Marin Clean Energy is comprised of Marin County and the cities of San Rafael, Mill Valley, Fairfax, Sausalito, San Anselmo, Tiburon and Belvedere. Novato decided on a wait-and-see approach in early 2010 before Marin Clean Energy got under way.
In addition to the rate decrease, the authority is eliminating an early membership fee of $10 a month for customers of its premium Deep Green program, which draws electricity from 100 percent renewable sources. Marin Clean Energy customers can sign up for Deep Green 100 percent renewable energy for just a penny more per kilowatt-hour, the agency said.
The larger rate reduction will go into effect April 7 if it is approved.
In addition to the 14 percent reduction in rates and elimination of the early Deep Green enrollment fee, MEA is also proposing that its rates be rounded to three decimal places instead of five to help simplify the bill and make it easier for customers to understand the rates they pay.
The rate reduction is one of three critical milestones set to assure financial health for Marin Clean Energy, according to MEA chairman and a Marin County Supervisor Charles McGlashan. He said priority has been given to paying back individual and public loans, operating with a $2 million surplus in its first year and launching new generation soures.
"We owe it to our ratepayers to share this health via lower rates whenever we can," McGlashan said.
The agency serves about 9,000 customers and hopes to increase the base to 70,000 rate payers in its second phase of operations next year, according to Dawn Wiesz, who was named MEA's executive officer earlier this month after serving in an interim position since its inception in 2008.
Currently, 26.5 percent of the electricity that the Marin Energy Authority supplies to its customers comes from renewable sources, while PG&E estimated that approximately 16 percent of its electricity came from renewable sources in 2010.
Weisz said she has researched legislation and industry data in the process of forming Marin Clean Energy since 2003. The agency hired Weisz earlier this month after its recruiters told the board that “you’re basically describing your current interim director,” Marshall said.

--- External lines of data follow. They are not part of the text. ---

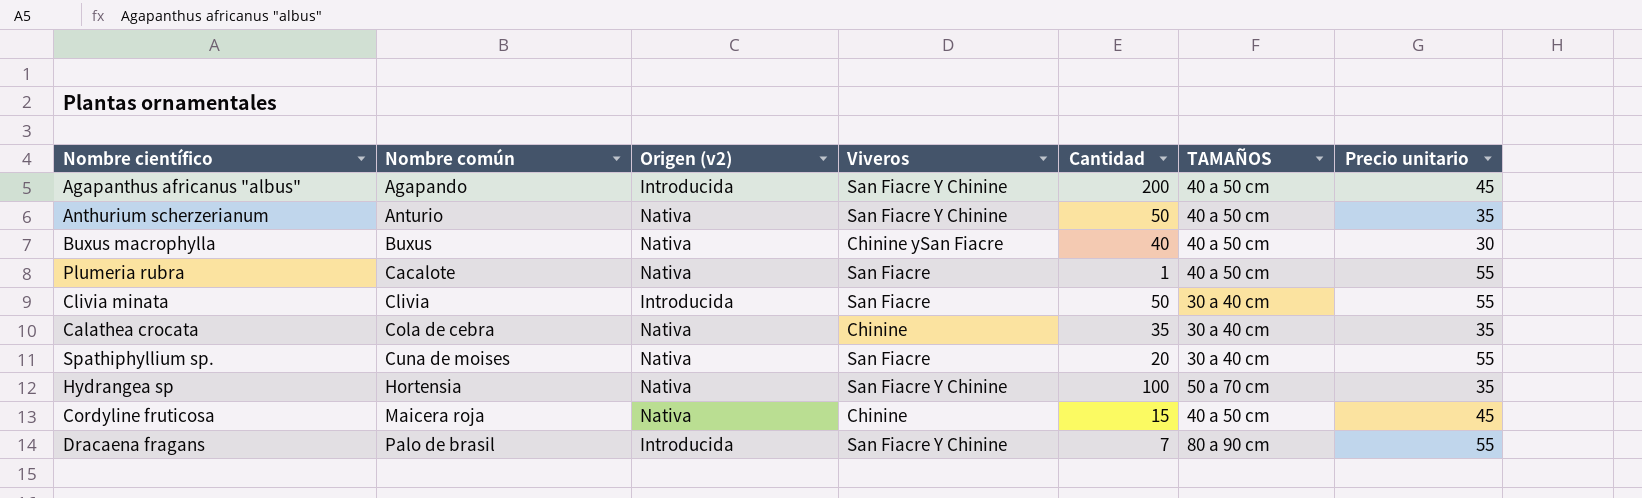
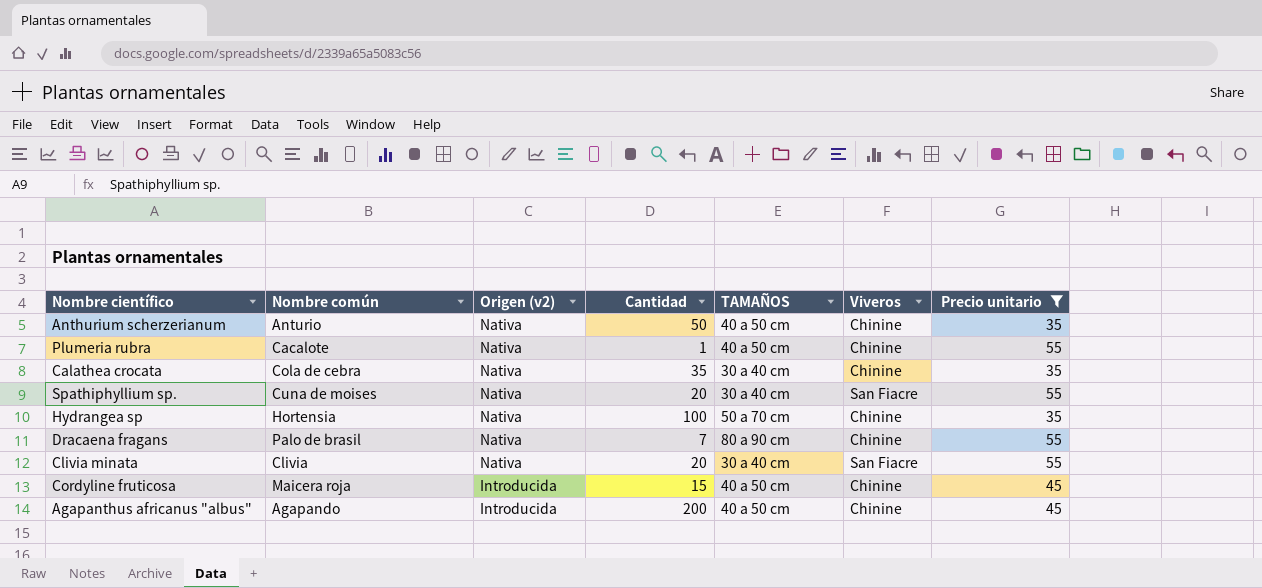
filter: none -> Precio unitario != 30
row order: Nombre común ascending -> Origen (v2) descending
column Viveros | position: 4 -> 6
Anthurium scherzerianum | Viveros: San Fiacre Y Chinine -> Chinine
Plumeria rubra | Viveros: San Fiacre -> Chinine
Hydrangea sp | Viveros: San Fiacre Y Chinine -> Chinine
Dracaena fragans | Origen (v2): Introducida -> Nativa
Dracaena fragans | Viveros: San Fiacre Y Chinine -> Chinine
Clivia minata | Origen (v2): Introducida -> Nativa
Clivia minata | Cantidad: 50 -> 20
Cordyline fruticosa | Origen (v2): Nativa -> Introducida
Agapanthus africanus "albus" | Viveros: San Fiacre Y Chinine -> Chinine

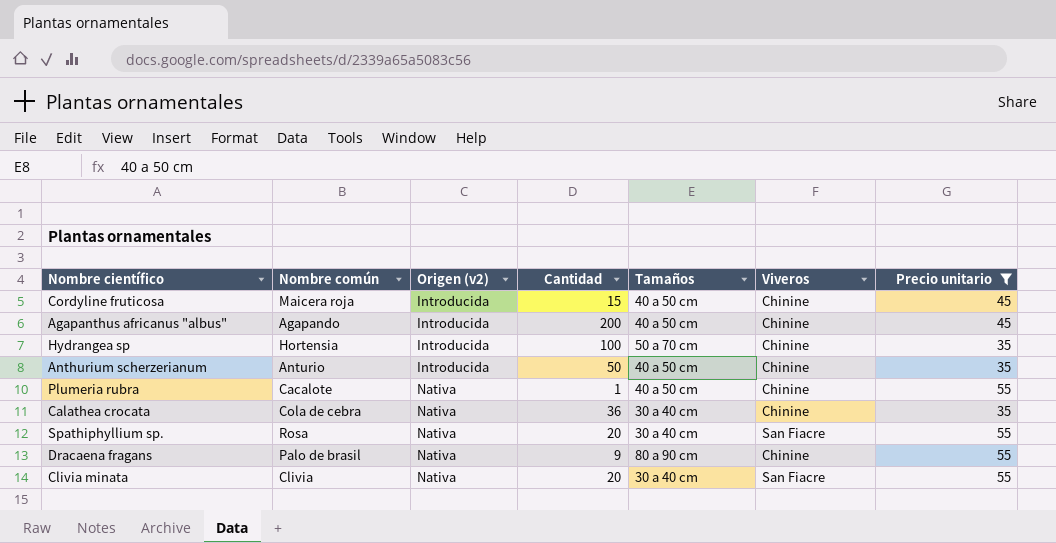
row order: Origen (v2) descending -> Origen (v2) ascending
column name: TAMAÑOS -> Tamaños
Hydrangea sp | Origen (v2): Nativa -> Introducida
Anthurium scherzerianum | Origen (v2): Nativa -> Introducida
Calathea crocata | Cantidad: 35 -> 36
Spathiphyllium sp. | Nombre común: Cuna de moises -> Rosa
Dracaena fragans | Cantidad: 7 -> 9

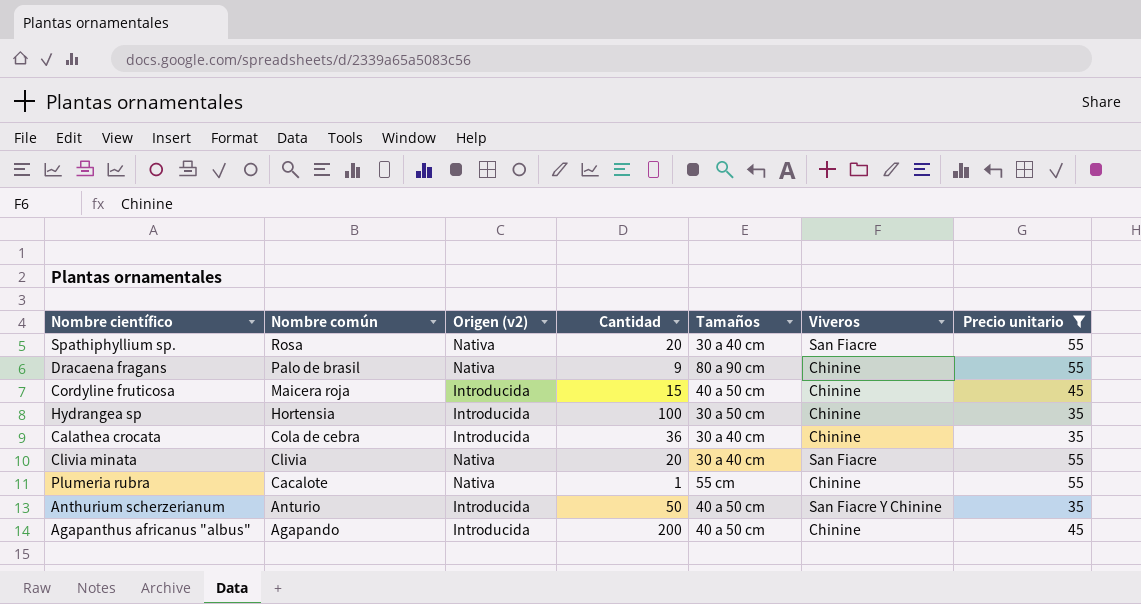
row order: Origen (v2) ascending -> Nombre común descending
Hydrangea sp | Tamaños: 50 a 70 cm -> 30 a 50 cm
Calathea crocata | Origen (v2): Nativa -> Introducida
Plumeria rubra | Tamaños: 40 a 50 cm -> 55 cm
Anthurium scherzerianum | Viveros: Chinine -> San Fiacre Y Chinine

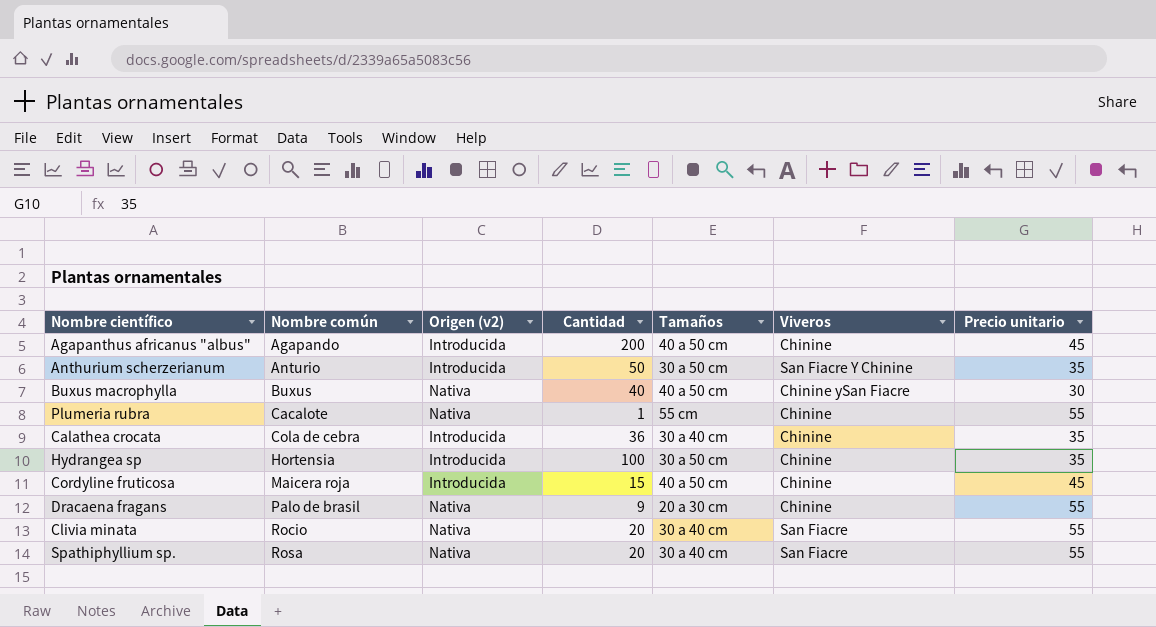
filter: Precio unitario != 30 -> none
row order: Nombre común descending -> Nombre común ascending
Anthurium scherzerianum | Tamaños: 40 a 50 cm -> 30 a 50 cm
Dracaena fragans | Tamaños: 80 a 90 cm -> 20 a 30 cm
Clivia minata | Nombre común: Clivia -> Rocio

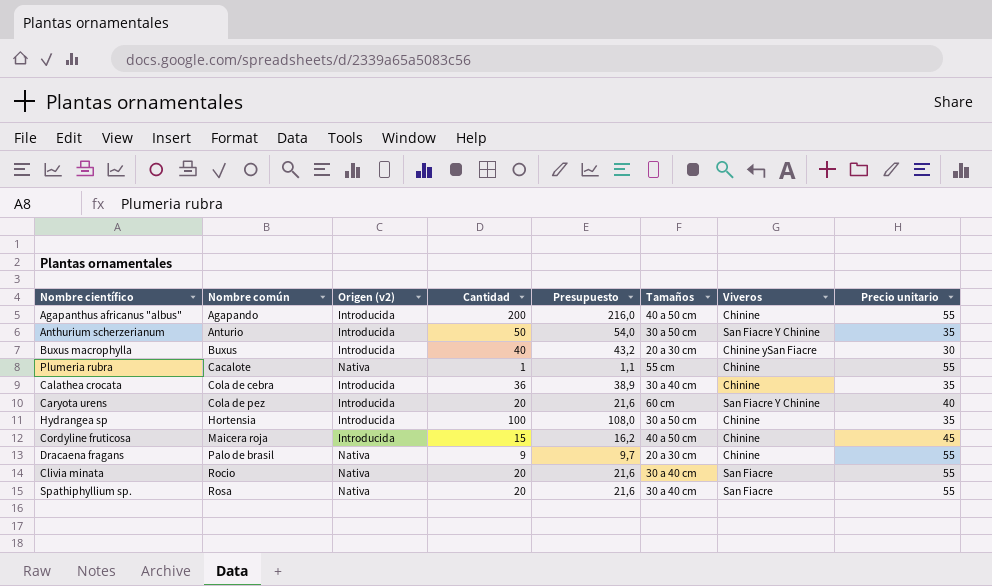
column Presupuesto | formula: none -> [Cantidad] * 1,08
Agapanthus africanus "albus" | Precio unitario: 45 -> 55
Buxus macrophylla | Origen (v2): Nativa -> Introducida
Buxus macrophylla | Tamaños: 40 a 50 cm -> 20 a 30 cm
row Caryota urens: none -> Cola de pez | Introducida | 20 | 21,6 | 60 cm | San Fiacre Y Chinine | 40

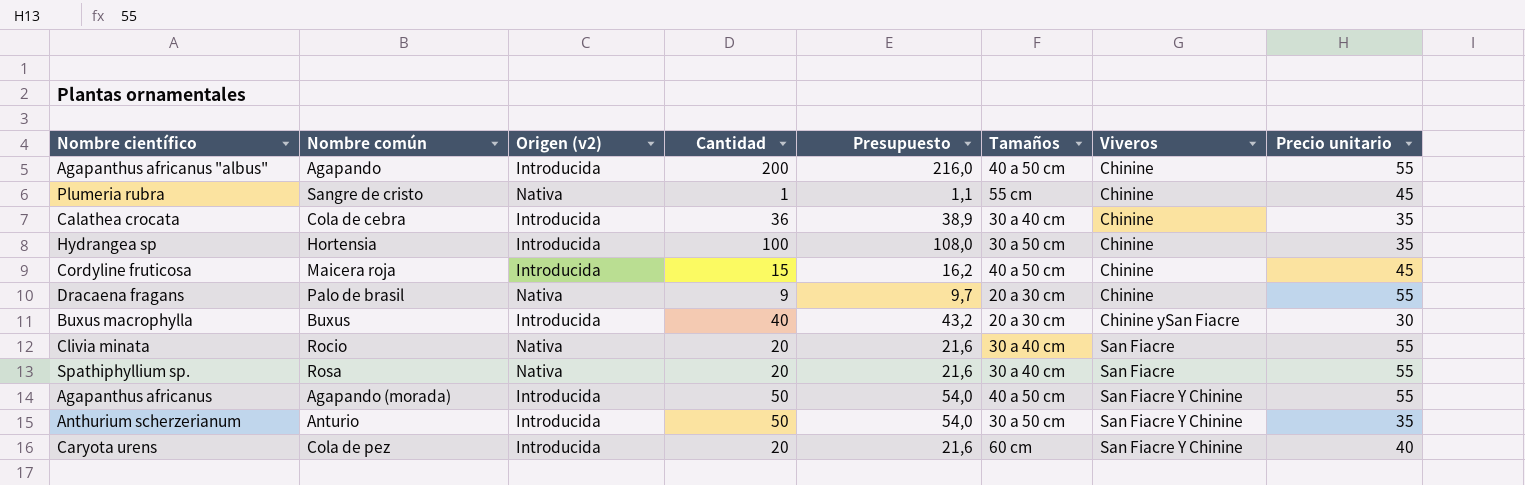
row order: Nombre común ascending -> Viveros ascending
Plumeria rubra | Nombre común: Cacalote -> Sangre de cristo
Plumeria rubra | Precio unitario: 55 -> 45
row Agapanthus africanus: none -> Agapando (morada) | Introducida | 50 | 54,0 | 40 a 50 cm | San Fiacre Y Chinine | 55

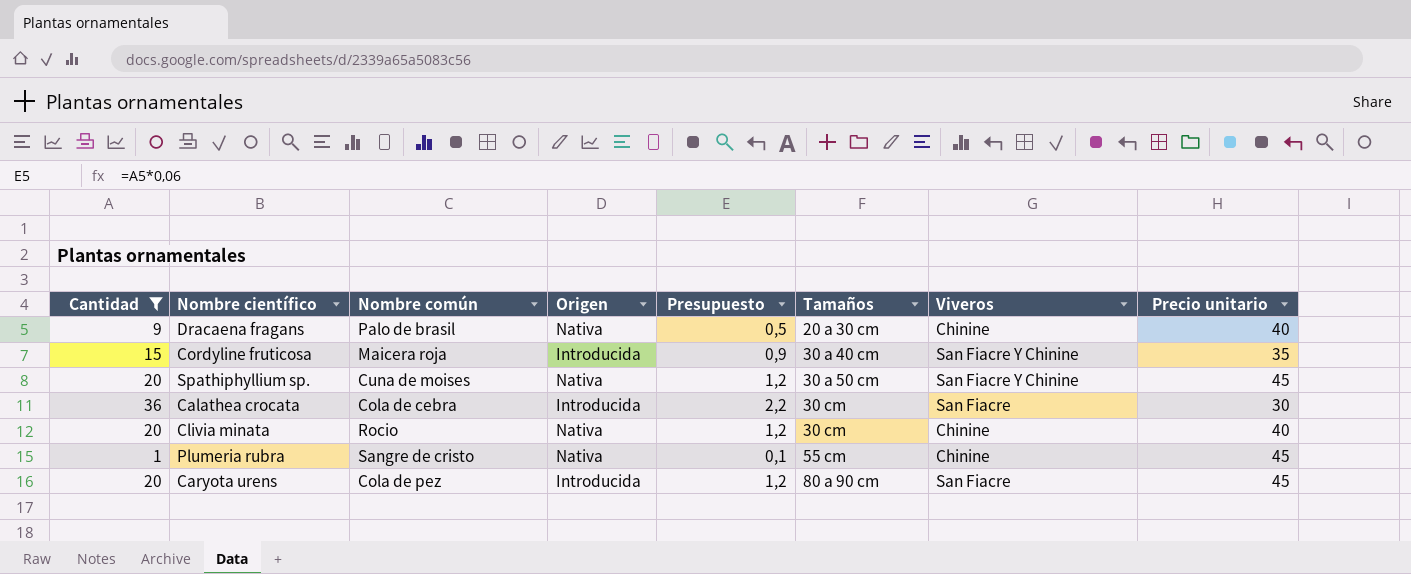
filter: none -> Cantidad <= 36
row order: Viveros ascending -> Tamaños ascending
column Cantidad | position: 4 -> 1
column name: Origen (v2) -> Origen
column Presupuesto | formula: [Cantidad] * 1,08 -> [Cantidad] * 0,06
Dracaena fragans | Precio unitario: 55 -> 40
Cordyline fruticosa | Tamaños: 40 a 50 cm -> 30 a 40 cm
Cordyline fruticosa | Viveros: Chinine -> San Fiacre Y Chinine
Cordyline fruticosa | Precio unitario: 45 -> 35
Spathiphyllium sp. | Nombre común: Rosa -> Cuna de moises
Spathiphyllium sp. | Tamaños: 30 a 40 cm -> 30 a 50 cm
Spathiphyllium sp. | Viveros: San Fiacre -> San Fiacre Y Chinine
Spathiphyllium sp. | Precio unitario: 55 -> 45
Calathea crocata | Tamaños: 30 a 40 cm -> 30 cm
Calathea crocata | Viveros: Chinine -> San Fiacre
Calathea crocata | Precio unitario: 35 -> 30
Clivia minata | Tamaños: 30 a 40 cm -> 30 cm
Clivia minata | Viveros: San Fiacre -> Chinine
Clivia minata | Precio unitario: 55 -> 40
Caryota urens | Tamaños: 60 cm -> 80 a 90 cm
Caryota urens | Viveros: San Fiacre Y Chinine -> San Fiacre
Caryota urens | Precio unitario: 40 -> 45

McGlashan said Weisz "has exceeded every operational and executive challenge we’ve asked of her, from negotiating with the energy pros and dealing with the CPUC, to managing relations with the public and our eight member jurisdictions. No one in the country has her specific knowledge of the intricacies of this program, and we would not be where we are now without her exceptional leadership.”
Weisz' $198,000 salary has drawn some criticism, however.
Mill Valley resident and residential developer Bruce Dorfman asked the Mill Valley City Council Monday to take a firm stand against what he called “irresponsible behavior.“
“A pay package of this size and provided in the manner of this one implies favoritism and lack of accountability,” Dorfman said.
Marshall defended the pay package, saying that it was more in line with the private sector with lowers benefits costs and higher salary.
"And Dawn is highly marketable right now," she said. "She is a unique talent right now because there aren’t many of her."